# Notebook 10: LegalBench Generation Evaluation

**Objective:** Compare generation methods on LegalBench-RAG benchmark

**Methods:**
1. **No-RAG**: Direct generation without retrieval (baseline)
2. **Basic RAG**: Retrieve once, then generate
3. **Self-RAG**: Adaptive retrieval with reflection tokens
4. **Self-RAG + INSIDE**: Self-RAG enhanced with hallucination detection

**Metrics:**
- **F1 Score**: Token-level overlap with ground truth
- **ROUGE-L**: Longest common subsequence
- **Hallucination Rate**: From reflection tokens (ISSUP)
- **Utility Score**: From ISUSE tokens
- **EigenScore**: Internal state-based hallucination detection (INSIDE)

In [None]:
import sys
from pathlib import Path
import json
import yaml
from tqdm.notebook import tqdm
import numpy as np
import matplotlib.pyplot as plt
import seaborn as sns
from collections import defaultdict

# Add src to path
sys.path.insert(0, str(Path.cwd().parent / 'src'))

# Set random seeds for reproducibility
import random
import torch
random.seed(42)
np.random.seed(42)
torch.manual_seed(42)

# Plotting style
sns.set_style('whitegrid')
plt.rcParams['figure.figsize'] = (12, 6)

print("✓ Setup complete")

## 1. Load Data and Models

In [None]:
# Load LegalBench mini dataset
QUERIES_FILE = "../data/legalbench-rag/queries.json"
NUM_QUERIES = 776  # Mini dataset

with open(QUERIES_FILE, 'r') as f:
    queries_data = json.load(f)

queries = queries_data['tests'][:NUM_QUERIES]

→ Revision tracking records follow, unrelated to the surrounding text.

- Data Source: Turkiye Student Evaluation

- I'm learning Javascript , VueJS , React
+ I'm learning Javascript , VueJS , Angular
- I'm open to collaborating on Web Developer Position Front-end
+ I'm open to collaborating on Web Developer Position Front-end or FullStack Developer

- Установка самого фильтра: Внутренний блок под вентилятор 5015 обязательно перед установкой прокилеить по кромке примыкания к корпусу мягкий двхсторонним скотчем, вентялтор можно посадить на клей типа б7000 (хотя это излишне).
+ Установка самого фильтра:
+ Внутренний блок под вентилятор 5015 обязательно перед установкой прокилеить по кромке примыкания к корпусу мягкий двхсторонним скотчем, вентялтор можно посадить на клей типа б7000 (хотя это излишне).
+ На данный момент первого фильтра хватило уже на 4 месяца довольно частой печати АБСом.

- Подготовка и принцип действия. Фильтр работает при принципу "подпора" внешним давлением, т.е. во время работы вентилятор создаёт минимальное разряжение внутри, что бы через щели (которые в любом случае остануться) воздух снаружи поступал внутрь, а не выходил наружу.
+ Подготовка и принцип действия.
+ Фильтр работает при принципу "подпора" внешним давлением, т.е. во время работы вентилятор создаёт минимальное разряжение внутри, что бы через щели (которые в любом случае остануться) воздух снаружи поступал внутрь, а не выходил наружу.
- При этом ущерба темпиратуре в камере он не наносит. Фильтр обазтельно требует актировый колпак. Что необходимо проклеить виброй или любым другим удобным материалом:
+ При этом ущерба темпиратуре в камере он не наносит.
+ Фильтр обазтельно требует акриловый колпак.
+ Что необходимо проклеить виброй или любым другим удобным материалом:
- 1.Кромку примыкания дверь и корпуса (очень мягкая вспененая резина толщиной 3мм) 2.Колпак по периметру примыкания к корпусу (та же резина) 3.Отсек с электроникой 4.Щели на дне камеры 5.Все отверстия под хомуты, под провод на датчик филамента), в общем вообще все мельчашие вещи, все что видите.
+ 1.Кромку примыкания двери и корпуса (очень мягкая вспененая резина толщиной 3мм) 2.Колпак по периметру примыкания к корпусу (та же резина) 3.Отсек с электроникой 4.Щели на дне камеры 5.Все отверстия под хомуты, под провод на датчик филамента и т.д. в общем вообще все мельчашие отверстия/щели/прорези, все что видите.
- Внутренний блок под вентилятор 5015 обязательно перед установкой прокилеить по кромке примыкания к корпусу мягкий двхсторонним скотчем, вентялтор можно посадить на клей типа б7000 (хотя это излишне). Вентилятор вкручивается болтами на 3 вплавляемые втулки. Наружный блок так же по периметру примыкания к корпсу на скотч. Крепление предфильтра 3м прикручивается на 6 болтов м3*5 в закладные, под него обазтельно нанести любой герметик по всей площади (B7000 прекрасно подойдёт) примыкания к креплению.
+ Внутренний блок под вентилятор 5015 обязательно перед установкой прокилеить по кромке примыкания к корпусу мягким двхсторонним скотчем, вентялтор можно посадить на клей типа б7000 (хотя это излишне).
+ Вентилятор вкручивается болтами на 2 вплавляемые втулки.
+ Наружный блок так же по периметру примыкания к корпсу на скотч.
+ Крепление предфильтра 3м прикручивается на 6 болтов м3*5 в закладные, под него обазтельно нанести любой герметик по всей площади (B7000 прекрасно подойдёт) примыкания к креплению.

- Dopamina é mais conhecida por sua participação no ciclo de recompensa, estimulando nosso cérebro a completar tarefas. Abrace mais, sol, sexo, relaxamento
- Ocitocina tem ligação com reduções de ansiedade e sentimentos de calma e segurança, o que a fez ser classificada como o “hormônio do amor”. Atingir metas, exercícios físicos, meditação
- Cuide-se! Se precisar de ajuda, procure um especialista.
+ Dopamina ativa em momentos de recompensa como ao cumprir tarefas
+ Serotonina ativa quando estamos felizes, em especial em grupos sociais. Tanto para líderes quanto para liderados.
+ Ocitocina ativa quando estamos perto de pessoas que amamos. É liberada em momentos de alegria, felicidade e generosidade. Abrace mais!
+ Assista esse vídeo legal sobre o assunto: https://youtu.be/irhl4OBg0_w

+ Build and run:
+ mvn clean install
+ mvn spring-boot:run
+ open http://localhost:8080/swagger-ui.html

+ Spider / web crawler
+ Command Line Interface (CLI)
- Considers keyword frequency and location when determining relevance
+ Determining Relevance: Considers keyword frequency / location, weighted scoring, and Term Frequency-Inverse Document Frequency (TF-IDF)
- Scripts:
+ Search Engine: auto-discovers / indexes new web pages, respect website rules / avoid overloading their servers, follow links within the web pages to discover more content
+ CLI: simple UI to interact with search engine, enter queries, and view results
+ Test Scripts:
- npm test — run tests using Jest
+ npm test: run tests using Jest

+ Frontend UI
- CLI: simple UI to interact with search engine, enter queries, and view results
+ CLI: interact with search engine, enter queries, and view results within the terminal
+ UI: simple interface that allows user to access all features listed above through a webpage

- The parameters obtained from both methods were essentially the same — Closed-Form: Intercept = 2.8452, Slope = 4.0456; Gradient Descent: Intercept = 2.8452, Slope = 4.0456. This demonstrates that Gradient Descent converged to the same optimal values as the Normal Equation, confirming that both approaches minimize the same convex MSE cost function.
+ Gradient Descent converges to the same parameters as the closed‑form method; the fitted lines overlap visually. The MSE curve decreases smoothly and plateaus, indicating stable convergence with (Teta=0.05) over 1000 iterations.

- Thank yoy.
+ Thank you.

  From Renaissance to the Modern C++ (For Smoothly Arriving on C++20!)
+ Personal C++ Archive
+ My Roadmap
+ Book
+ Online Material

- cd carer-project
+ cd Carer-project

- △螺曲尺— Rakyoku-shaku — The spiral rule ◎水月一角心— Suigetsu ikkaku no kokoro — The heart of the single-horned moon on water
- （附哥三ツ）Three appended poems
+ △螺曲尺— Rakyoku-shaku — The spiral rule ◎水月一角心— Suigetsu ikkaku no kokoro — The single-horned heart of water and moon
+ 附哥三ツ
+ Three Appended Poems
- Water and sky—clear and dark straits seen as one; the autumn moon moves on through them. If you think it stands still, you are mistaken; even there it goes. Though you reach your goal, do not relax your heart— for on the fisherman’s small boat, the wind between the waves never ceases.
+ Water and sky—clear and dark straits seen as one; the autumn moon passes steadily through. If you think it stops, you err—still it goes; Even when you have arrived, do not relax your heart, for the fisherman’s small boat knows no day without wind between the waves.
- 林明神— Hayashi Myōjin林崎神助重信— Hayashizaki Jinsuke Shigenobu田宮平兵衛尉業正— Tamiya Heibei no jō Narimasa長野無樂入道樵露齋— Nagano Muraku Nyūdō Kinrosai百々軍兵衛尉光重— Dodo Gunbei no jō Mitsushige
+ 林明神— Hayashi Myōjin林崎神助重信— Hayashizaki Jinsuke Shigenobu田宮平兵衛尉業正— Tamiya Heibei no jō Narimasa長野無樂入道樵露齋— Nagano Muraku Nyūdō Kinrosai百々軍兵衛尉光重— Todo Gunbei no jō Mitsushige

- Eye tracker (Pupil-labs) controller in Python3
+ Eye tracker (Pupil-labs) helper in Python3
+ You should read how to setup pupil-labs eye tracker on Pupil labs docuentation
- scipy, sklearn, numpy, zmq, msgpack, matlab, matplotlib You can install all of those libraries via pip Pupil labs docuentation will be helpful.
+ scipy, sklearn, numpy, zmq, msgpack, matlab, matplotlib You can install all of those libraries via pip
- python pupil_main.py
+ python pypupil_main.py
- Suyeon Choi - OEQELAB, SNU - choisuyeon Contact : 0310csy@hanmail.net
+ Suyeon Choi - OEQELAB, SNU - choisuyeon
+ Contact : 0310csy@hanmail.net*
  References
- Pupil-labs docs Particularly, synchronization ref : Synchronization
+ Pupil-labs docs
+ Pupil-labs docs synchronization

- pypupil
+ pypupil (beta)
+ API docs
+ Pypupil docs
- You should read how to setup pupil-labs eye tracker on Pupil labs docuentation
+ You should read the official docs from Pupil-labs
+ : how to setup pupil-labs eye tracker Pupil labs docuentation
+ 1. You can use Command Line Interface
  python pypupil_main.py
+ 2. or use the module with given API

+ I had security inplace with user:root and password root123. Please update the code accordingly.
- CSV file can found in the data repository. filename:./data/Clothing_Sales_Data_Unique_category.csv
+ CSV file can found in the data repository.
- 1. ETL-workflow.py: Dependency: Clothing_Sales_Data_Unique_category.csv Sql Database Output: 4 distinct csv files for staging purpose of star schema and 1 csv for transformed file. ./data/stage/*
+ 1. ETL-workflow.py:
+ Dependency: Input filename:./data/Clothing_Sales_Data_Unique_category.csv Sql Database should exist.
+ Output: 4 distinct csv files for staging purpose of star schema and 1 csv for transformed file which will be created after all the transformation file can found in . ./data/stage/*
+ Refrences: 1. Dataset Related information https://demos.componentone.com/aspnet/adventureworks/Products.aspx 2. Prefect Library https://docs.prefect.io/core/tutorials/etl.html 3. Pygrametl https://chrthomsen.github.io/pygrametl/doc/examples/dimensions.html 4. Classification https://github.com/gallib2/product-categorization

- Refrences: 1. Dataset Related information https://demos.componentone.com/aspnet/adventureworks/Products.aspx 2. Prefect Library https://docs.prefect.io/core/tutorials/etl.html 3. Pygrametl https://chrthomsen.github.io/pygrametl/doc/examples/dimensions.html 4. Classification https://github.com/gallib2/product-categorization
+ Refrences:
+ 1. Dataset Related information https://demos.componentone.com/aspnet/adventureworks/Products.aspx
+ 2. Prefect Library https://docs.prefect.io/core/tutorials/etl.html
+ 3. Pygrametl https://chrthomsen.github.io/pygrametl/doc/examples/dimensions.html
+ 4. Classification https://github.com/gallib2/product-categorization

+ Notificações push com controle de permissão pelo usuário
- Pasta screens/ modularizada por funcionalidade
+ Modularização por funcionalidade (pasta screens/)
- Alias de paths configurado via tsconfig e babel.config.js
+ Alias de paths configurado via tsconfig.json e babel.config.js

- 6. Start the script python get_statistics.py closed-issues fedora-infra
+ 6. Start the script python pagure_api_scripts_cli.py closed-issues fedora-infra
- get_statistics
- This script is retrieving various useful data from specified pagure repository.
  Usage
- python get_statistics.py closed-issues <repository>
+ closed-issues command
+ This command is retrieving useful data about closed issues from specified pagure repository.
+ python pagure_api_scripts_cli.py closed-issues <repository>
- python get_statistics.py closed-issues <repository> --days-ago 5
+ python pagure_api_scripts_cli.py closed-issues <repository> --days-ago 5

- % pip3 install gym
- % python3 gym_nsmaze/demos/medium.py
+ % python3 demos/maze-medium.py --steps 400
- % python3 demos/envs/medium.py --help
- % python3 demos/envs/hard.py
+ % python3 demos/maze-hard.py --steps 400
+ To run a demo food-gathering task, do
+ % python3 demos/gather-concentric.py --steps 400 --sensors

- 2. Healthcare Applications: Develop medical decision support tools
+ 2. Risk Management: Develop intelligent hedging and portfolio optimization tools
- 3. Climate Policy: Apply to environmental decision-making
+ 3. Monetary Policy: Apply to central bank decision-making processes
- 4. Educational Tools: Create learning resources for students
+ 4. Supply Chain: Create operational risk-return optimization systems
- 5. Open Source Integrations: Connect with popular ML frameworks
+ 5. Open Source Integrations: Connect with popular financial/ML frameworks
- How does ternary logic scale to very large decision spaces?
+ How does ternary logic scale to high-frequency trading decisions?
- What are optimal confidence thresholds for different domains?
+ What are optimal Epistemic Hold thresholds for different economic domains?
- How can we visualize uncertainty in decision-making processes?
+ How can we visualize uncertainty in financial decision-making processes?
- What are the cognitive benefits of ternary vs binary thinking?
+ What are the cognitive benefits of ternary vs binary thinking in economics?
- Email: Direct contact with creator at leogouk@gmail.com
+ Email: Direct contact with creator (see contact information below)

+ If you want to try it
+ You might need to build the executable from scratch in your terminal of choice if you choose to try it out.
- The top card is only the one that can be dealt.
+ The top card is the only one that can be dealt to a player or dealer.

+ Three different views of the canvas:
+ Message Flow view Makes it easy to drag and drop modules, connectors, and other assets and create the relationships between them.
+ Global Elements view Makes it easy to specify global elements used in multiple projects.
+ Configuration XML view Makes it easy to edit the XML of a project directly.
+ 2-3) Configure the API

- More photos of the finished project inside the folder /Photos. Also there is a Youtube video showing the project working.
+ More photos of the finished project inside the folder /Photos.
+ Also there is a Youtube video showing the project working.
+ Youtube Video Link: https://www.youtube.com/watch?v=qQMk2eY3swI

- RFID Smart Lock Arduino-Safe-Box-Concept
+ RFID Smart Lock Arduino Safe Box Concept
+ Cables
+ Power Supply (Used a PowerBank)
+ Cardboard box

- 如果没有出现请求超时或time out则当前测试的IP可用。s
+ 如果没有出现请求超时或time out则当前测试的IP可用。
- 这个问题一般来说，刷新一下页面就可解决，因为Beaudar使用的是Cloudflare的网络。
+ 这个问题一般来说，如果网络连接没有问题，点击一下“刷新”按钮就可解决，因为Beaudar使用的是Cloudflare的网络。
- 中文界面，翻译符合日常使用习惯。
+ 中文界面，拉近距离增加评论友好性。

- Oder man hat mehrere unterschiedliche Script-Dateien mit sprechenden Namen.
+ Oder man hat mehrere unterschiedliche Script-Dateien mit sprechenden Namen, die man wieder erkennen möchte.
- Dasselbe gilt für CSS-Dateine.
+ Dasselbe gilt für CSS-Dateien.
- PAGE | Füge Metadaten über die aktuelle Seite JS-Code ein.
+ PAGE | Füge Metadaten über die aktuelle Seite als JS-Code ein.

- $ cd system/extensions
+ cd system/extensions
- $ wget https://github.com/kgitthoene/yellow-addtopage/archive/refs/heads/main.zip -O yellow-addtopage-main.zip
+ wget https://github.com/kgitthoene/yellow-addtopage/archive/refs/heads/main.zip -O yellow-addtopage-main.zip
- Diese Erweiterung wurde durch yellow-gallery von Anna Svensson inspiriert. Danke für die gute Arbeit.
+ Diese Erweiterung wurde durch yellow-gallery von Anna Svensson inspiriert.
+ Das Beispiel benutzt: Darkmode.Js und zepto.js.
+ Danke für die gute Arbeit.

print(f"Loaded {len(queries)} queries")
print(f"\nExample query:")
print(f"  Query: {queries[0]['query'][:100]}...")
print(f"  Dataset: {queries[0]['dataset_source']}")
print(f"  Num snippets: {len(queries[0]['snippets'])}")

In [None]:
# Count queries by subdataset
dataset_counts = defaultdict(int)
for q in queries:
    dataset_counts[q['dataset_source']] += 1

print("Queries by subdataset:")
for dataset, count in sorted(dataset_counts.items()):
    print(f"  {dataset}: {count}")

### 1.1 Load Retriever

In [None]:
from retrieval.retriever import LegalRetriever
from retrieval.embedding import EmbeddingModel

# Load retriever
print("Loading retriever...")
embedding_model = EmbeddingModel(model_name="sentence-transformers/all-mpnet-base-v2")
retriever = LegalRetriever(embedding_model=embedding_model, top_k=3)
retriever.load_index("../data/legalbench_embeddings")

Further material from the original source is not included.